Web page edit records:
---------------
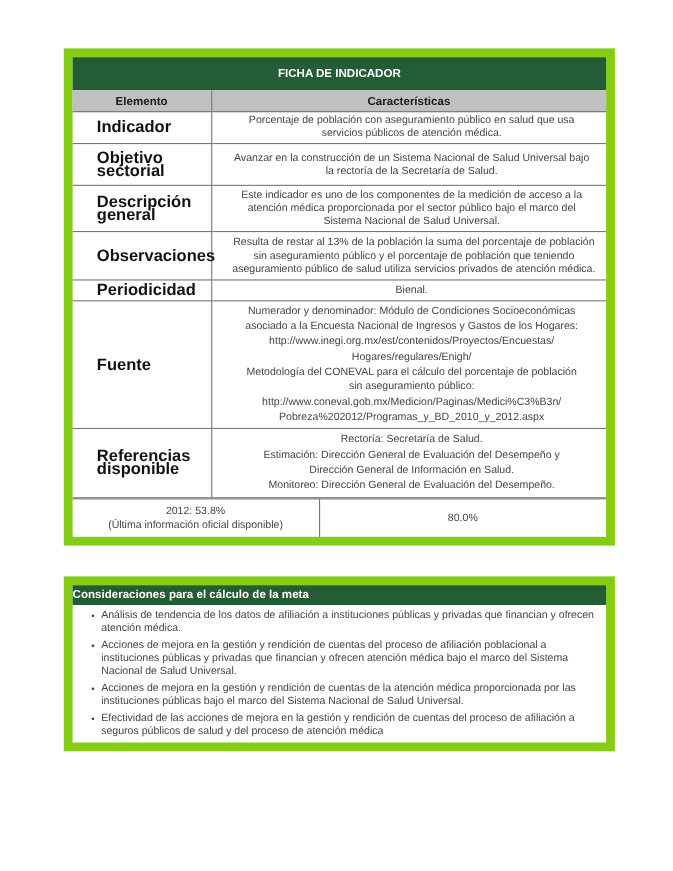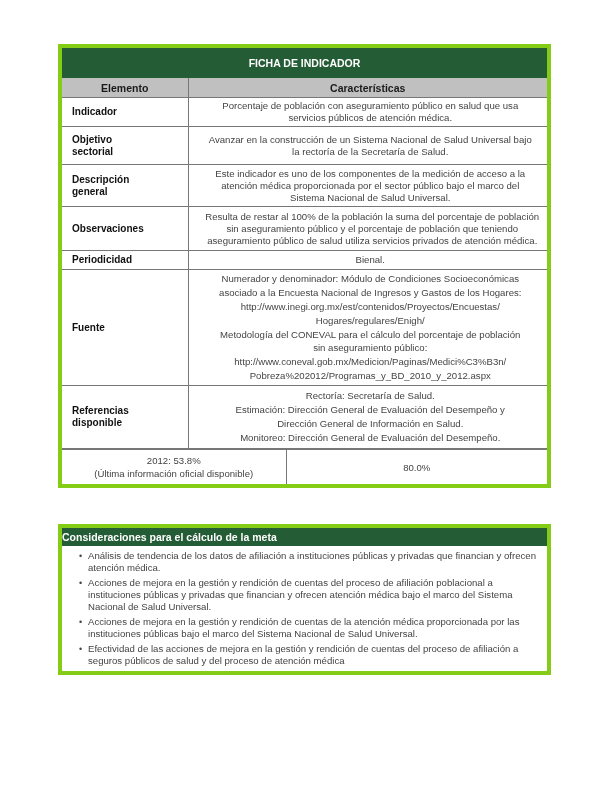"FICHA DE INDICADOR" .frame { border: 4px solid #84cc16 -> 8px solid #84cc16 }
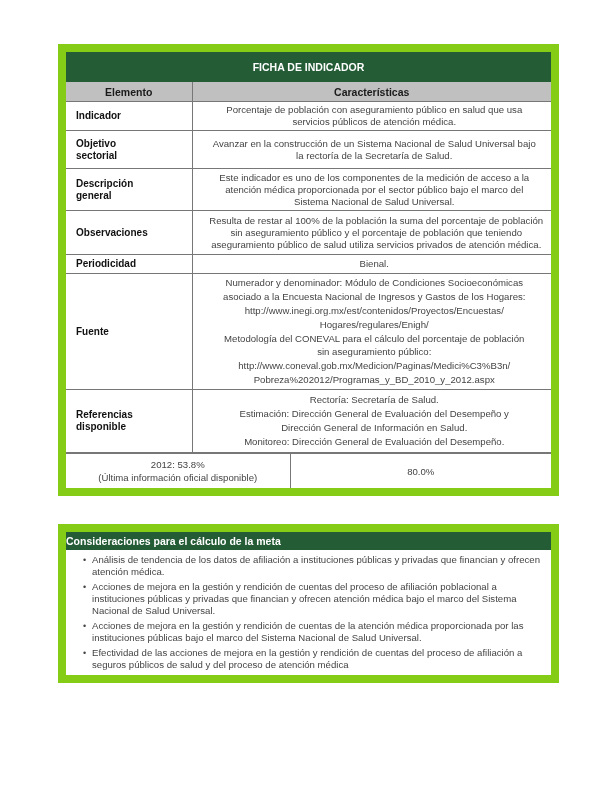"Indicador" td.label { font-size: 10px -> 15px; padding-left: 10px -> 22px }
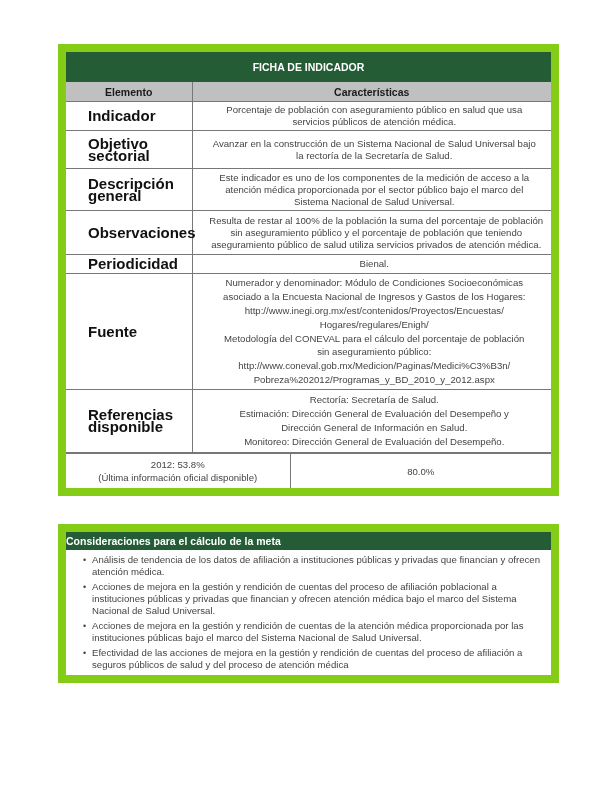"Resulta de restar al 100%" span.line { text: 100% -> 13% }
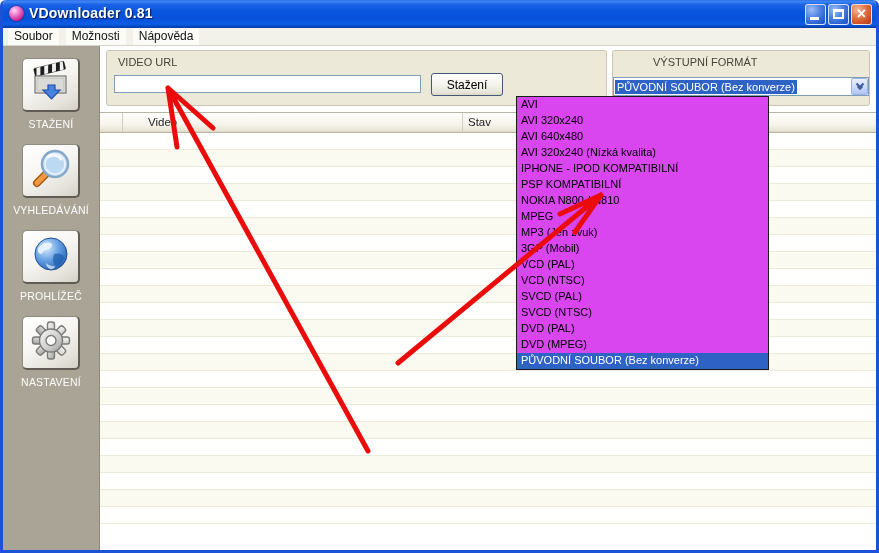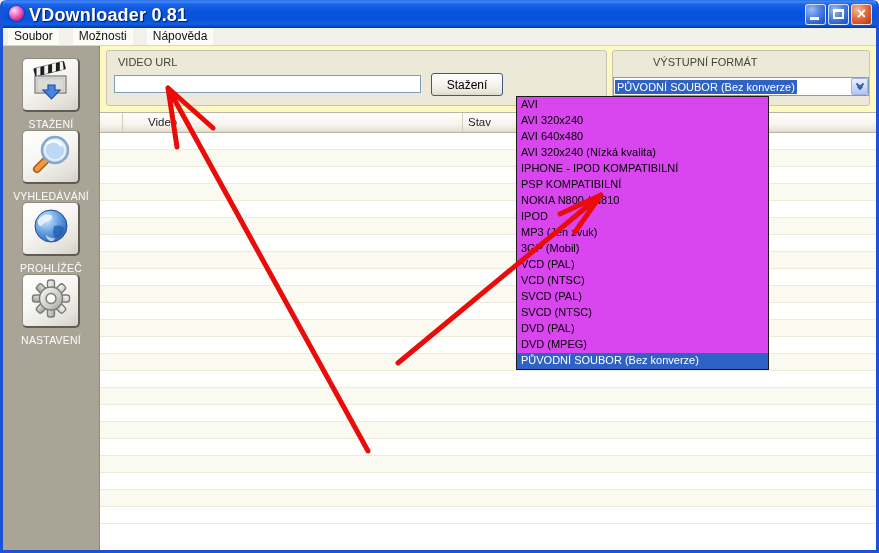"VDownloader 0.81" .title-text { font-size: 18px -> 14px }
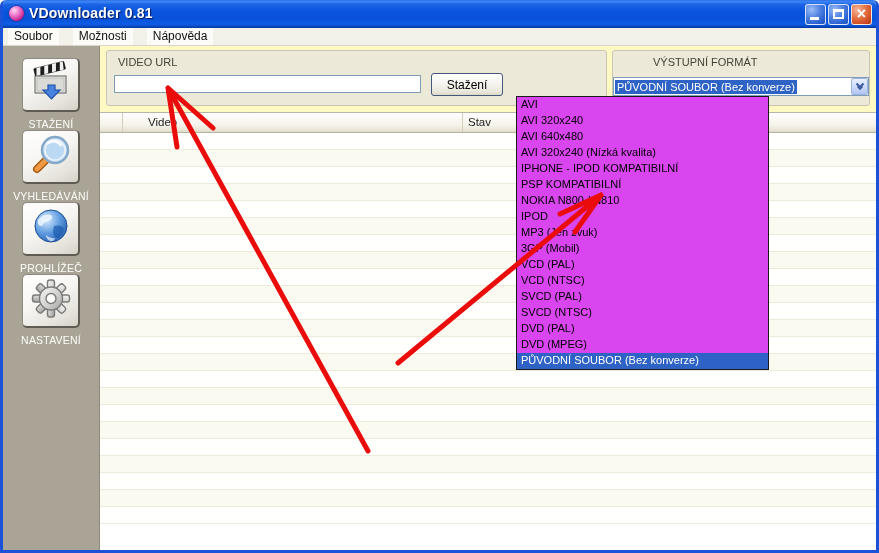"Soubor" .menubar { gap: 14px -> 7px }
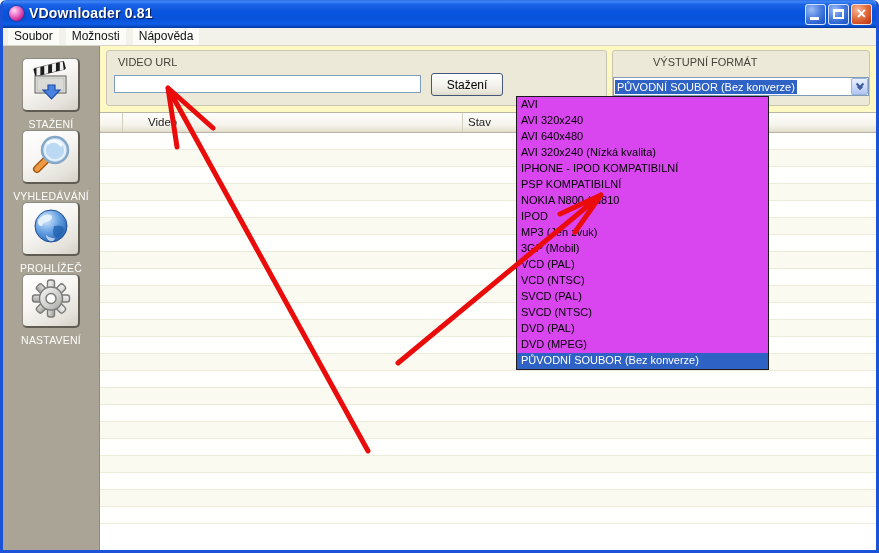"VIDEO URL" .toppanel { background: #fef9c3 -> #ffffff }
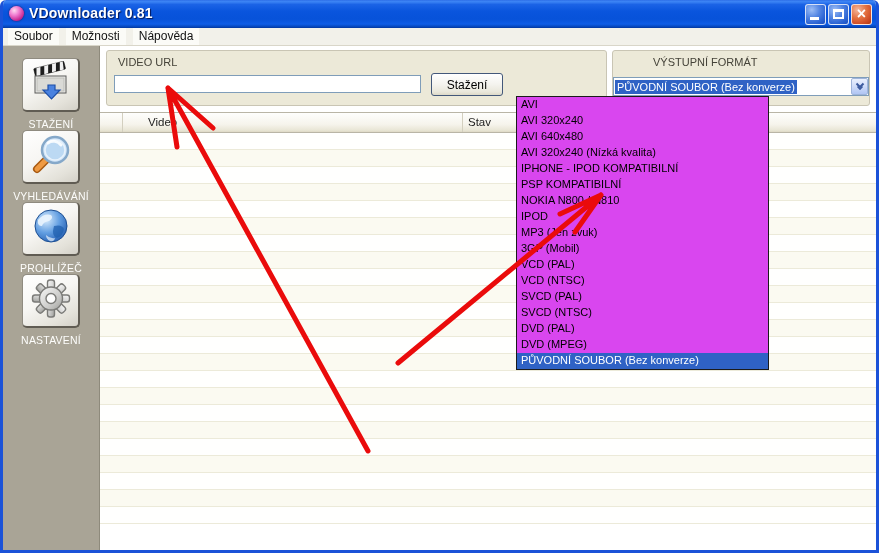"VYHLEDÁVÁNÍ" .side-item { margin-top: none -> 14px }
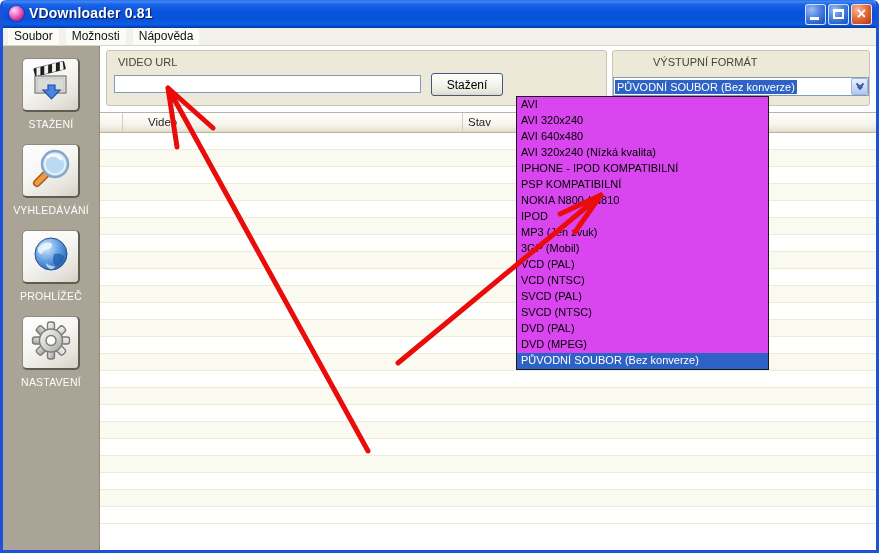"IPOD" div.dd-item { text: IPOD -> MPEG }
---------------
**Task to complete**
Where the line containing "de restar al" appears in the entries above, start there and set down every line exactly through the last one, inclusive; omit pictures.

**Final answer**
"Resulta de restar al 100%" span.line { text: 100% -> 13% }
"VDownloader 0.81" .title-text { font-size: 18px -> 14px }
"Soubor" .menubar { gap: 14px -> 7px }
"VIDEO URL" .toppanel { background: #fef9c3 -> #ffffff }
"VYHLEDÁVÁNÍ" .side-item { margin-top: none -> 14px }
"IPOD" div.dd-item { text: IPOD -> MPEG }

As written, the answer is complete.